Your instructions = Every line that contains "Liberation" must be located and copied from the data.

Input data =
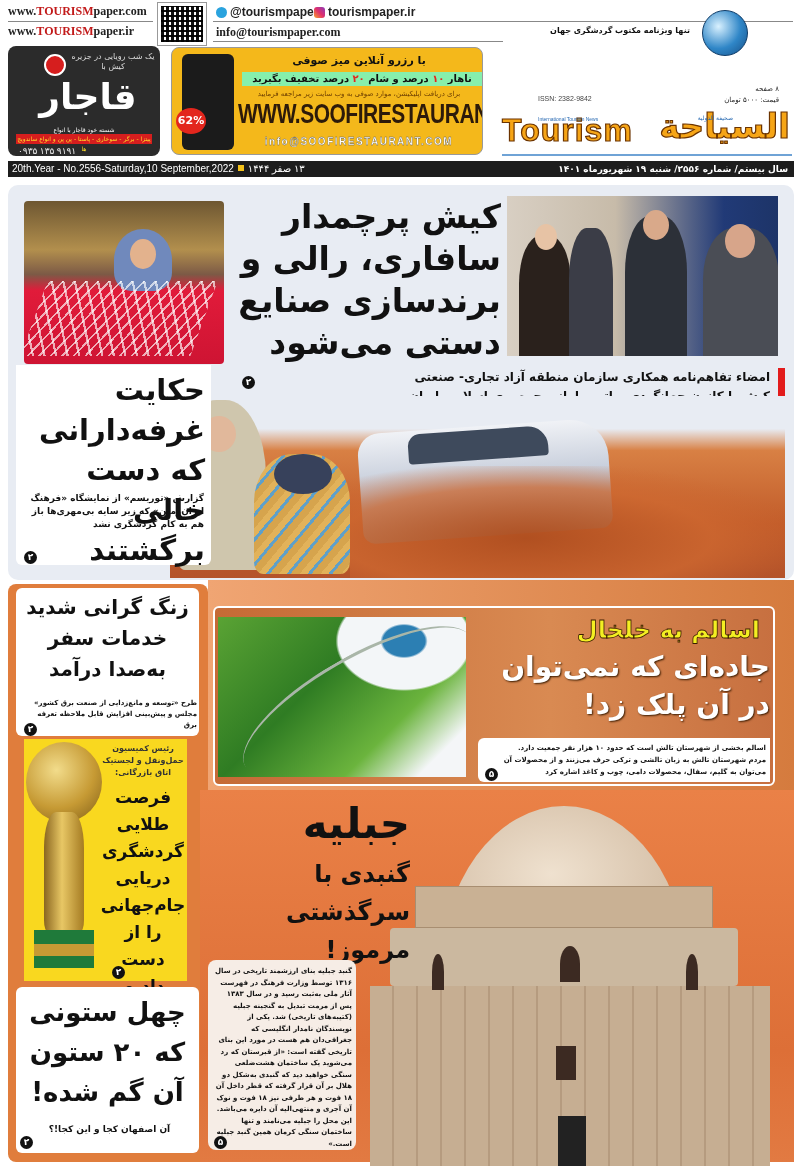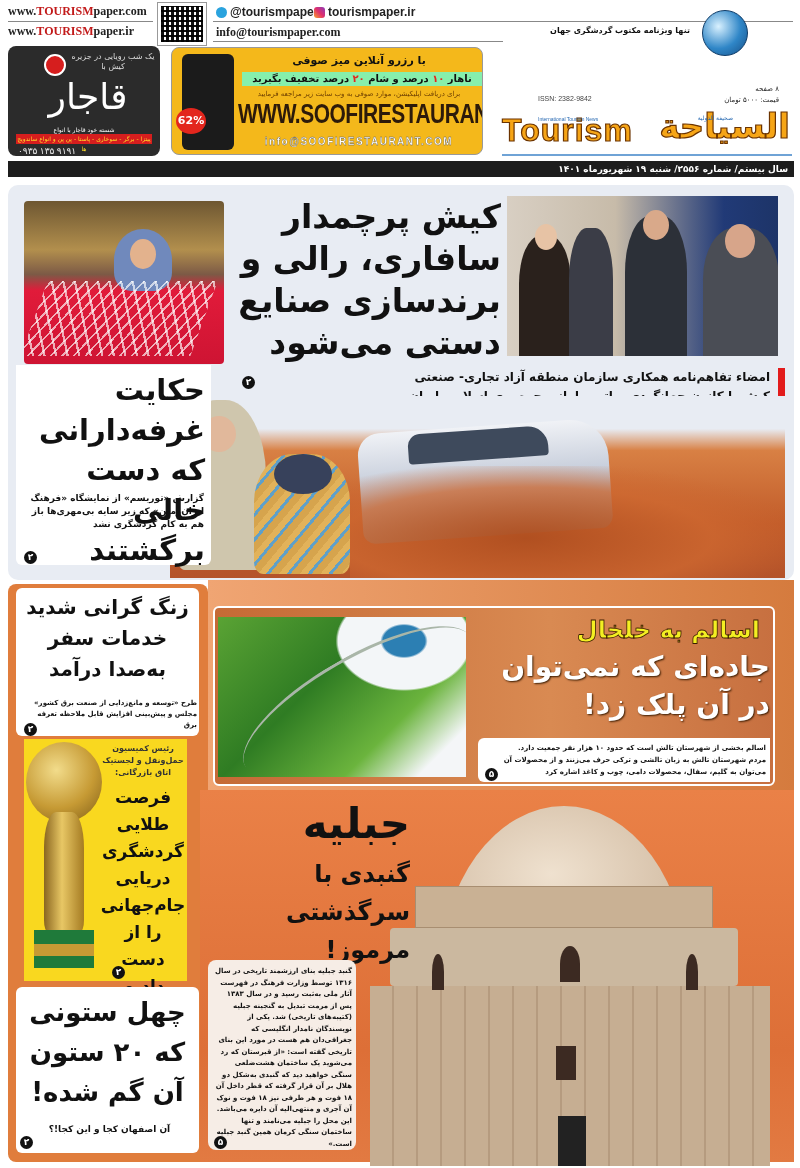--- a/index.html
+++ b/index.html
@@ -13,21 +13,21 @@
   .site-line .red { color: #c21a1a; }
   .hr { background: #888; height: 1px; }
   .qr { left: 158px; top: 3px; width: 48px; height: 42px; background:
       repeating-linear-gradient(90deg, #111 0 3px, #fff 3px 5px),
       repeating-linear-gradient(0deg, #111 0 2px, #fff 2px 5px);
       background-blend-mode: multiply; border: 3px solid #fff; outline: 1px solid #999; }
   .social { font-family: "Liberation Sans", sans-serif; font-size: 12px; color: #222; font-weight: bold; }
   .dot-ico { display:inline-block; width: 11px; height: 11px; border-radius: 50%; vertical-align: -2px; margin-right: 3px; }
 
   .ad-left { left: 8px; top: 46px; width: 152px; height: 110px; background: #2b2b2b; border-radius: 8px; overflow: hidden; }
-  .ad-left .brand { left: 0; right: 0; top: 30px; text-align: center; font-size: 36px; color: #fff; font-weight: normal; letter-spacing: 6px; padding-left: 8px; }
+  .ad-left .brand { left: 0; right: 0; top: 30px; text-align: center; font-size: 36px; color: #fff; font-weight: bold; letter-spacing: 6px; padding-left: 8px; }
   .ad-left .tag { left: 60px; top: 6px; width: 90px; font-size: 8px; color: #ddd; text-align: center; line-height: 10px; }
   .ad-left .sub { left: 10px; right: 10px; top: 80px; font-size: 6px; color: #fff; text-align: center; }
   .ad-left .redbar { left: 8px; right: 8px; top: 88px; height: 10px; background: #d61e1e; color: #ffde2a; font-size: 6px; text-align: center; line-height: 10px; }
   .ad-left .phone { left: 10px; top: 100px; font-size: 9px; color: #eee; font-family: "Liberation Sans", sans-serif; }
   .ad-left .logo-c { left: 36px; top: 8px; width: 22px; height: 22px; border-radius: 50%; background: #d61e1e; border: 2px solid #fff; }
 
   .ad-mid { left: 171px; top: 47px; width: 312px; height: 108px; background: #f4b81b; border-radius: 8px; border: 1px solid #999; overflow: hidden; }
   .ad-mid .phone-img { left: 10px; top: 6px; width: 52px; height: 96px; background: #1b1b1b; border-radius: 6px; }
   .ad-mid .pct { left: 4px; top: 60px; width: 30px; height: 26px; border-radius: 50%; background: #e3261d; color: #fff; font-size: 11px; font-weight: bold; text-align: center; line-height: 26px; }
   .ad-mid .l1 { left: 70px; right: 6px; top: 6px; font-size: 11px; text-align: center; font-weight: bold; }
@@ -185,20 +185,23 @@
     <div>قیمت: ۵۰۰۰ تومان</div>
   </div>
   <div class="abs mh-tourism">Tourism</div>
   <div class="abs mh-intl">International Tourism News</div>
   <div class="abs mh-arabic rtl">السياحة</div>
   <div class="abs mh-arabic-sub rtl">صحيفة الدولية</div>
   <div class="abs mh-blueline"></div>
 </div>
 
 <div class="abs datebar">
+  <div class="abs en">
+    <span>20th.Year - No.2556-Saturday,10 September,2022</span><span class="sq"></span><span style="direction:rtl; unicode-bidi:embed;">۱۳ صفر ۱۴۴۴</span>
+  </div>
   <div class="abs fa rtl">سال بیستم/ شماره ۲۵۵۶/ شنبه ۱۹ شهریورماه ۱۴۰۱</div>
 </div>
 
 <div class="abs panel-top"></div>
 
 <div class="abs photo-craft">
   <div class="abs girl"></div>
   <div class="abs face"></div>
   <div class="abs net"></div>
 </div>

Result for this task =
   .social { font-family: "Liberation Sans", sans-serif; font-size: 12px; color: #222; font-weight: bold; }
   .ad-left .phone { left: 10px; top: 100px; font-size: 9px; color: #eee; font-family: "Liberation Sans", sans-serif; }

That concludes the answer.